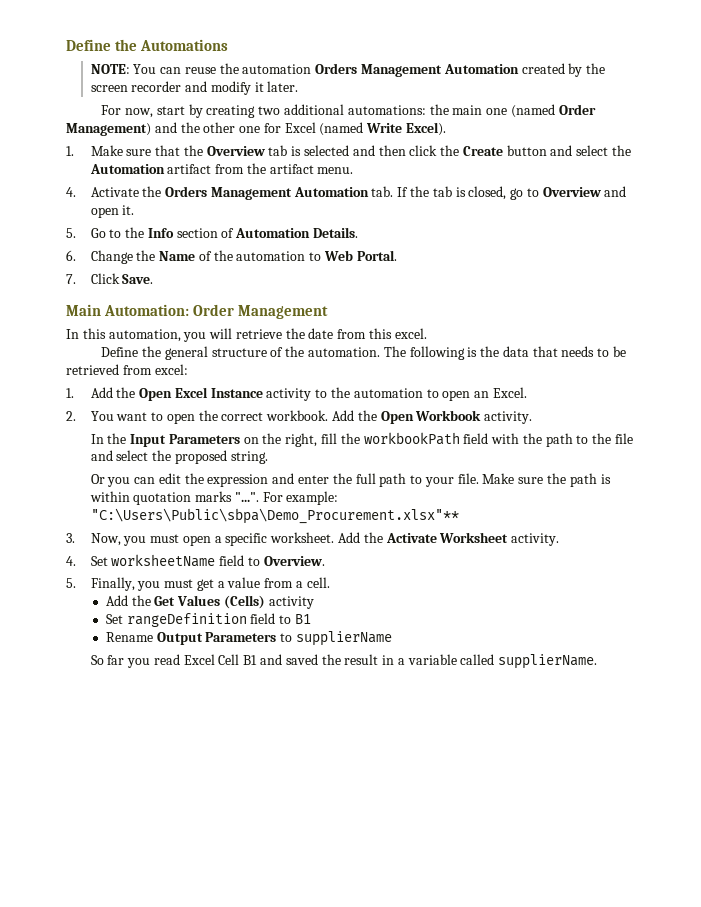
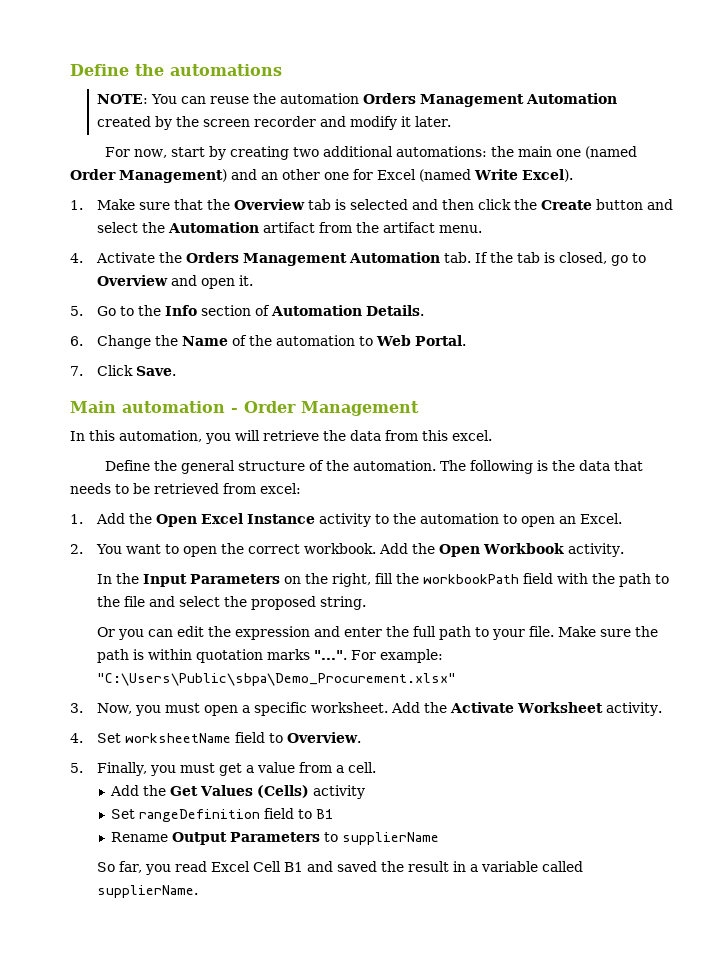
- Define the Automations
+ Define the automations
- For now, start by creating two additional automations: the main one (named Order Management) and the other one for Excel (named Write Excel).
+ For now, start by creating two additional automations: the main one (named Order Management) and an other one for Excel (named Write Excel).
- Main Automation: Order Management
+ Main automation - Order Management
- In this automation, you will retrieve the date from this excel.
+ In this automation, you will retrieve the data from this excel.
- Make sure the path is within quotation marks "...". For example: "C:\Users\Public\sbpa\Demo_Procurement.xlsx"**
+ Make sure the path is within quotation marks "...". For example: "C:\Users\Public\sbpa\Demo_Procurement.xlsx"
- So far you read Excel Cell B1 and saved the result in a variable called supplierName.
+ So far, you read Excel Cell B1 and saved the result in a variable called supplierName.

▸ **Your goal**
What is needed here is an exact repetition of the listing above, pictures excluded.

▸ **Reply to the exercise**
- Define the Automations
+ Define the automations
- For now, start by creating two additional automations: the main one (named Order Management) and the other one for Excel (named Write Excel).
+ For now, start by creating two additional automations: the main one (named Order Management) and an other one for Excel (named Write Excel).
- Main Automation: Order Management
+ Main automation - Order Management
- In this automation, you will retrieve the date from this excel.
+ In this automation, you will retrieve the data from this excel.
- Make sure the path is within quotation marks "...". For example: "C:\Users\Public\sbpa\Demo_Procurement.xlsx"**
+ Make sure the path is within quotation marks "...". For example: "C:\Users\Public\sbpa\Demo_Procurement.xlsx"
- So far you read Excel Cell B1 and saved the result in a variable called supplierName.
+ So far, you read Excel Cell B1 and saved the result in a variable called supplierName.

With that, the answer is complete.